(REQUIRED WORK) Leave every image out, and return the rest of the data word for word.

(MATERIAL TO PROCESS)
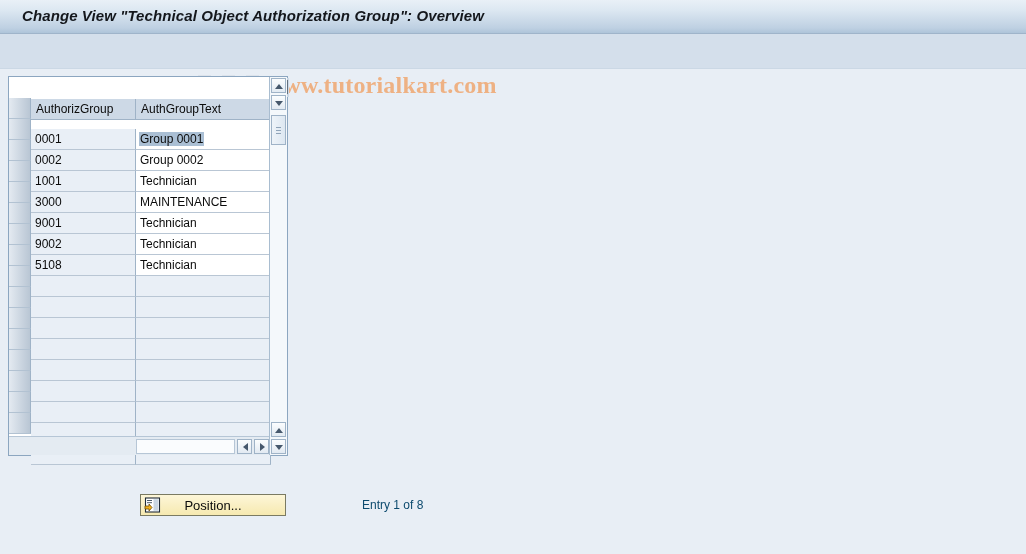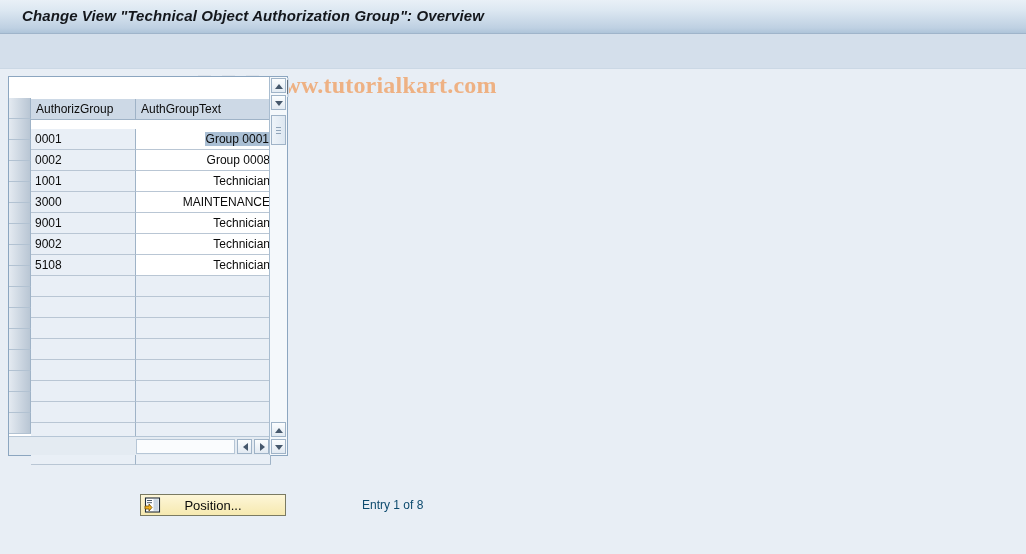--- a/index.html
+++ b/index.html
@@ -168,7 +168,7 @@
   .c1 { left: 22px;  width: 105px; }
   .c2 { left: 127px; width: 135px; }
   .row.filled .c1 { background: #e9eff6; }
-  .row.filled .c2 { background: #ffffff; text-align: right; }
+  .row.filled .c2 { background: #ffffff; }
   .row.empty .c1,
   .row.empty .c2 { background: #e9eff6; }
   .row.empty .cell-sel {

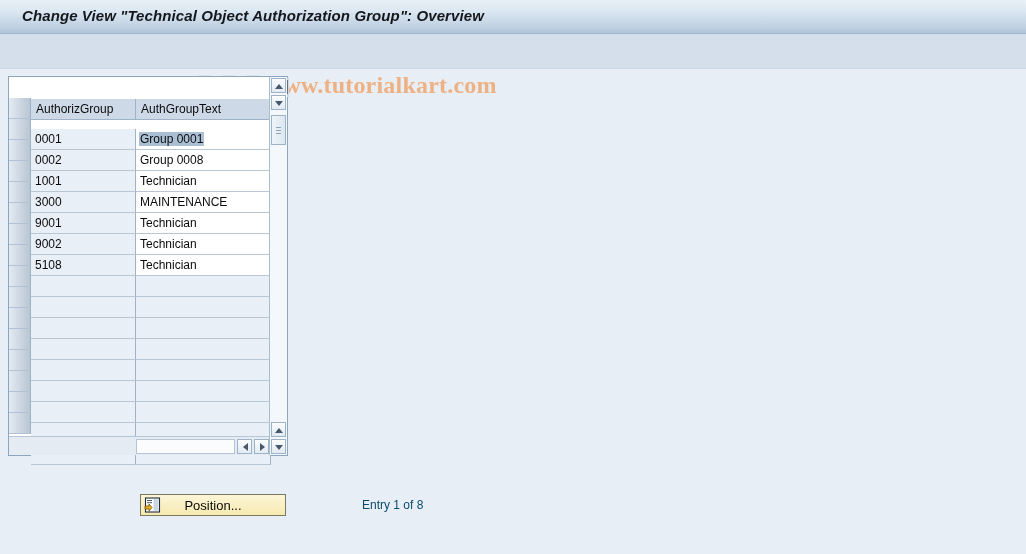--- a/index.html
+++ b/index.html
@@ -428,7 +428,7 @@
         <div class="row filled">
           <div class="cell-sel"></div>
           <div class="cell c1">0002</div>
-          <div class="cell c2">Group 0008</div>
+          <div class="cell c2">Group 0002</div>
         </div>
         <div class="row filled">
           <div class="cell-sel"></div>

(OUTPUT OF THE EXERCISE)
--- a/index.html
+++ b/index.html
@@ -168,7 +168,7 @@
   .c1 { left: 22px;  width: 105px; }
   .c2 { left: 127px; width: 135px; }
   .row.filled .c1 { background: #e9eff6; }
-  .row.filled .c2 { background: #ffffff; text-align: right; }
+  .row.filled .c2 { background: #ffffff; }
   .row.empty .c1,
   .row.empty .c2 { background: #e9eff6; }
   .row.empty .cell-sel {

--- a/index.html
+++ b/index.html
@@ -428,7 +428,7 @@
         <div class="row filled">
           <div class="cell-sel"></div>
           <div class="cell c1">0002</div>
-          <div class="cell c2">Group 0008</div>
+          <div class="cell c2">Group 0002</div>
         </div>
         <div class="row filled">
           <div class="cell-sel"></div>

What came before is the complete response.